Claves para comprarlo con criterio
Elegir bien un jamón ibérico de bellota no exige ser un experto, pero sí fijarse en unos pocos detalles:
- Lee la denominación de venta completa: la mención «bellota» y el porcentaje de raza ibérica forman parte del nombre del producto y te dicen exactamente qué estás comprando.
- Decide el formato según tu consumo: pieza entera si en casa sois jamoneros, deshuesada para cortar con comodidad, o loncheada si prefieres abrir y servir.
- Distingue jamón y paleta: el jamón es la pata trasera y la paleta la delantera, más pequeña. Comparten origen y alimentación; cambian el tamaño y el rendimiento.
- Compra a quien pueda contarte de dónde viene la pieza: detrás de cada jamón hay una dehesa, una montanera y un secadero.
Preguntas frecuentes sobre el jamón ibérico de bellota
Cerramos con las dudas que más nos plantean quienes se acercan por primera vez a este producto.
¿Qué diferencia hay entre jamón de bellota y jamón de cebo?
La alimentación y la crianza. El jamón ibérico de bellota procede de cerdos criados en libertad en la dehesa, que en su última etapa se alimentan sobre todo de bellotas, además de hojas y raíces. El de cebo procede de animales alimentados a base de pienso. Ambos pueden ser buenos productos, pero el de bellota ofrece más matices de aroma y sabor, y por eso es también el más apreciado.

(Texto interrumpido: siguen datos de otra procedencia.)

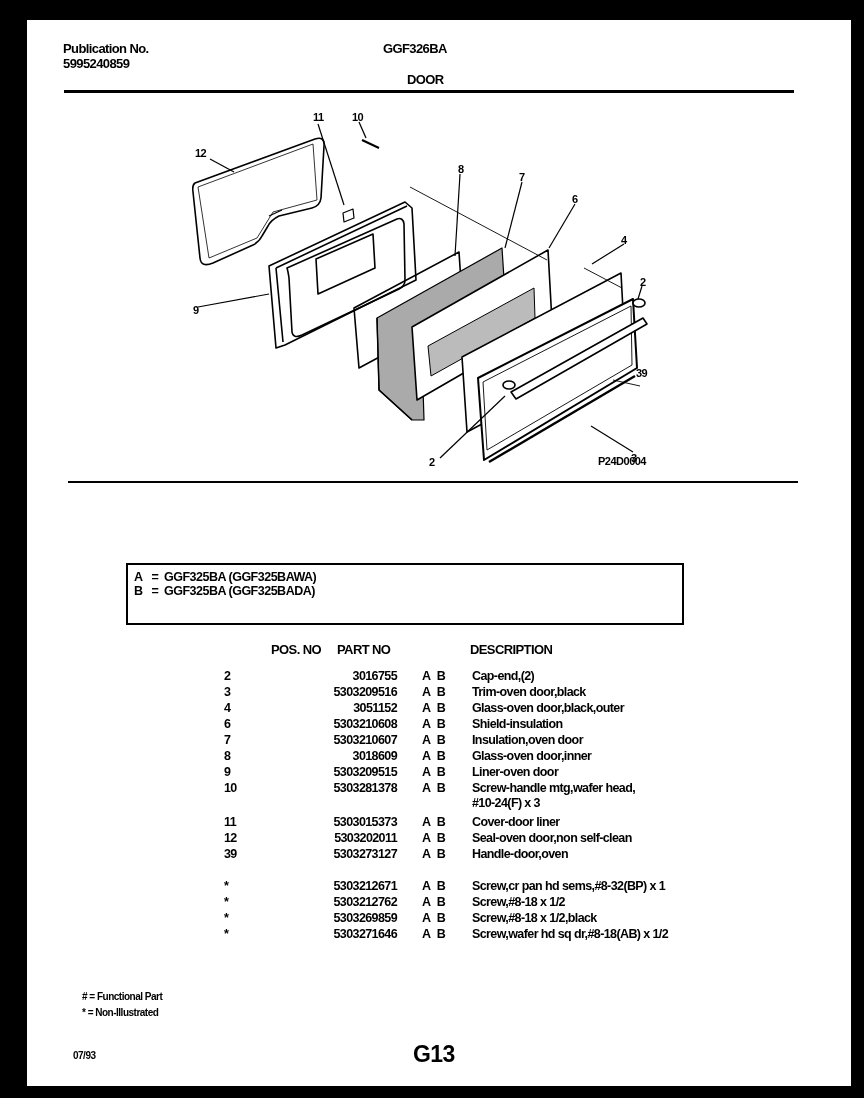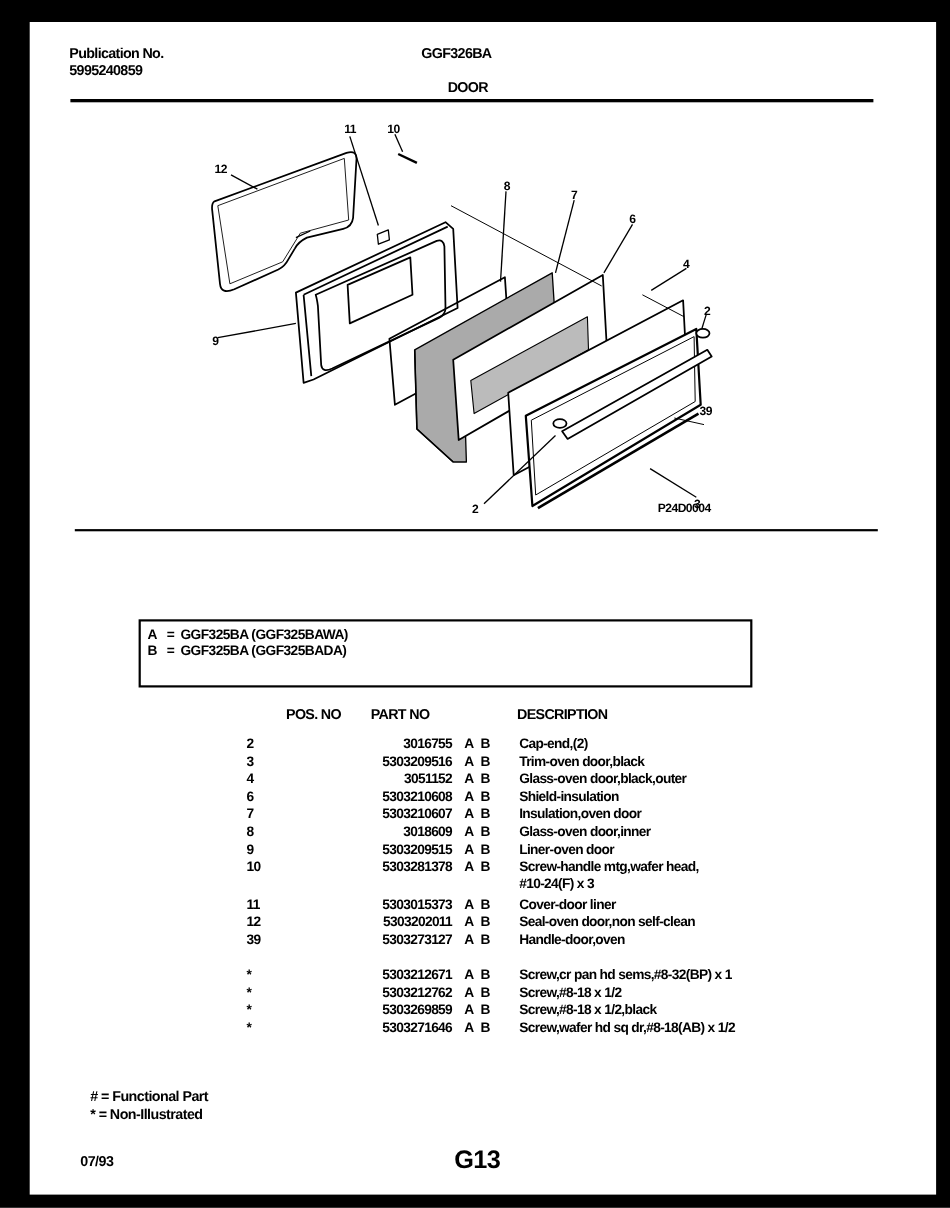"POS. NO" div.tbl-head { left: 186px -> 197px }
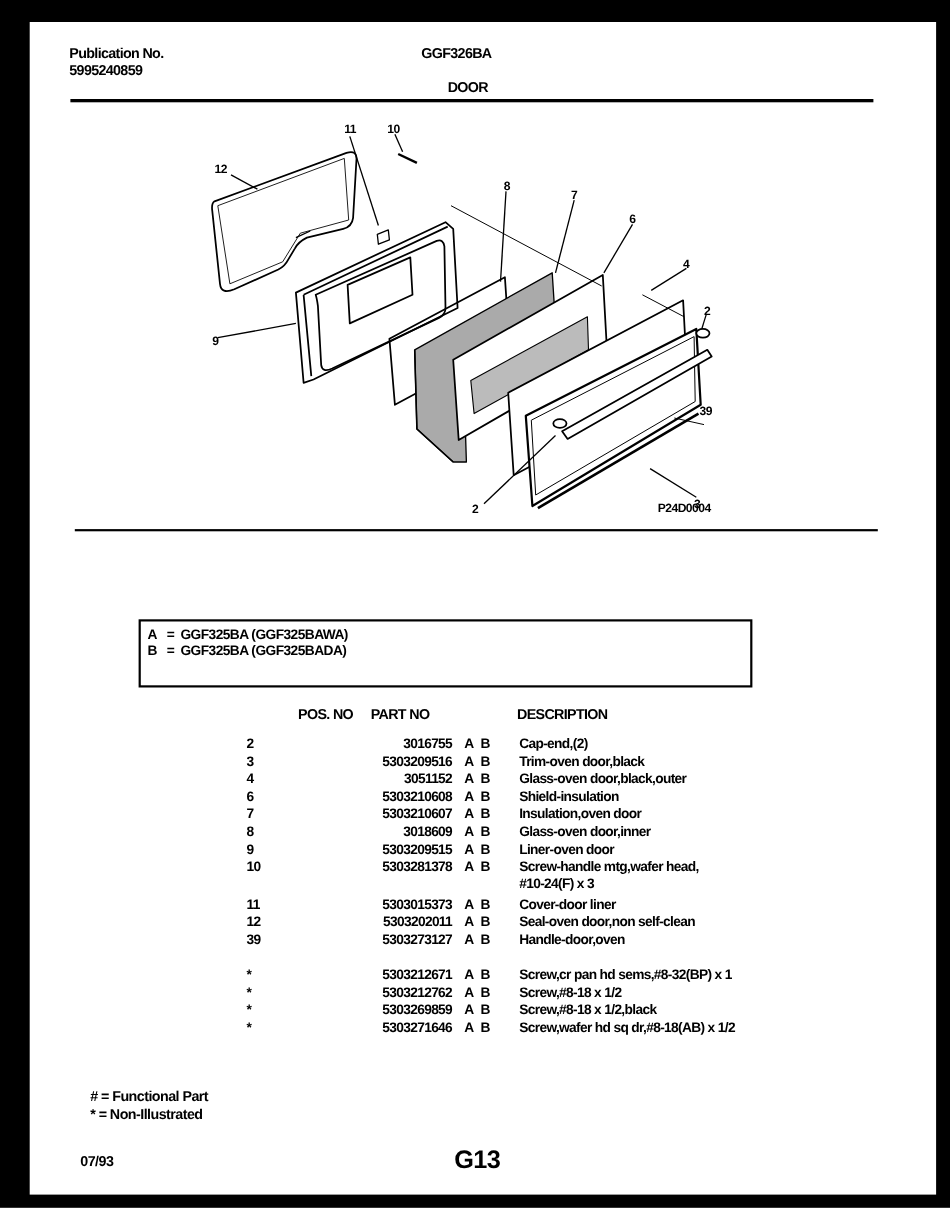"3016755" .c-part { left: 274px -> 260px }
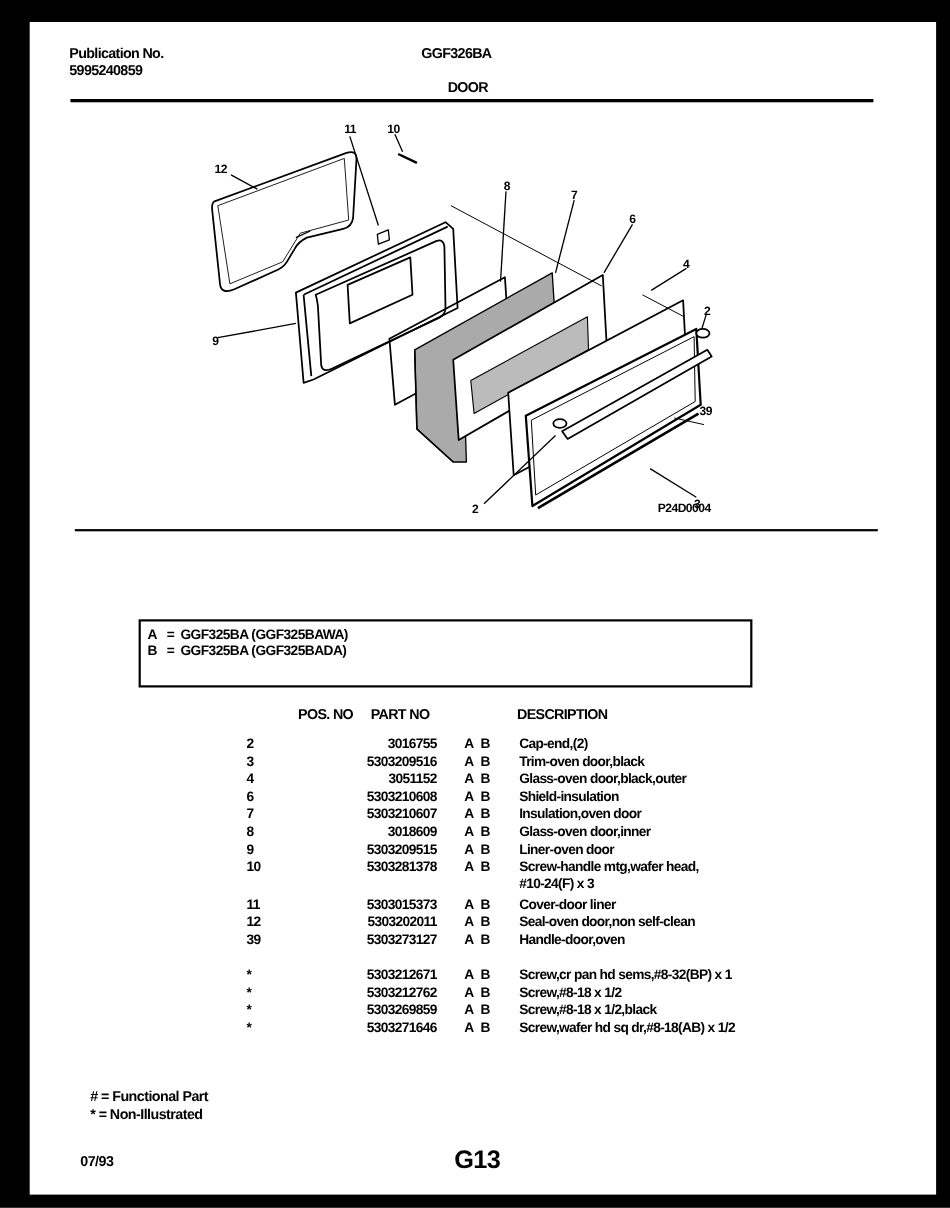"# = Functional Part" .foot { font-size: 13px -> 10px }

¿Por qué la grasa del jamón de bellota se funde tan fácilmente?
Porque es una grasa rica en ácido oleico, el mismo tipo de grasa que predomina en el aceite de oliva, y eso la hace más fluida. Por eso conviene servir el jamón atemperado: con el calor suave del ambiente, la grasa se vuelve brillante y la loncha gana aroma y untuosidad.
¿Cómo conservo el jamón una vez empezado?
Si es una pieza entera, guárdala en un lugar fresco, seco y alejado de fuentes de calor, y cubre la zona de corte con su propia grasa o con un paño limpio de algodón para que no se reseque. Si es jamón loncheado envasado, sigue las indicaciones del envase, consúmelo pronto una vez abierto y deja que las lonchas se atemperen antes de servirlas.
¿Qué elijo: jamón o paleta?
Depende del consumo de la casa. La paleta es más pequeña, se termina antes y hay quien la encuentra algo más intensa de sabor; el jamón rinde más y ofrece un corte más amplio y regular. Para pocos en casa, la paleta es una buena puerta de entrada; si se come a diario, la pata trasera compensa.
En Castanoble llevamos en el oficio del jamón desde 1973, y si algo hemos aprendido es que el buen ibérico empieza en la dehesa: nuestro trabajo es respetar lo que el campo ya ha hecho bien.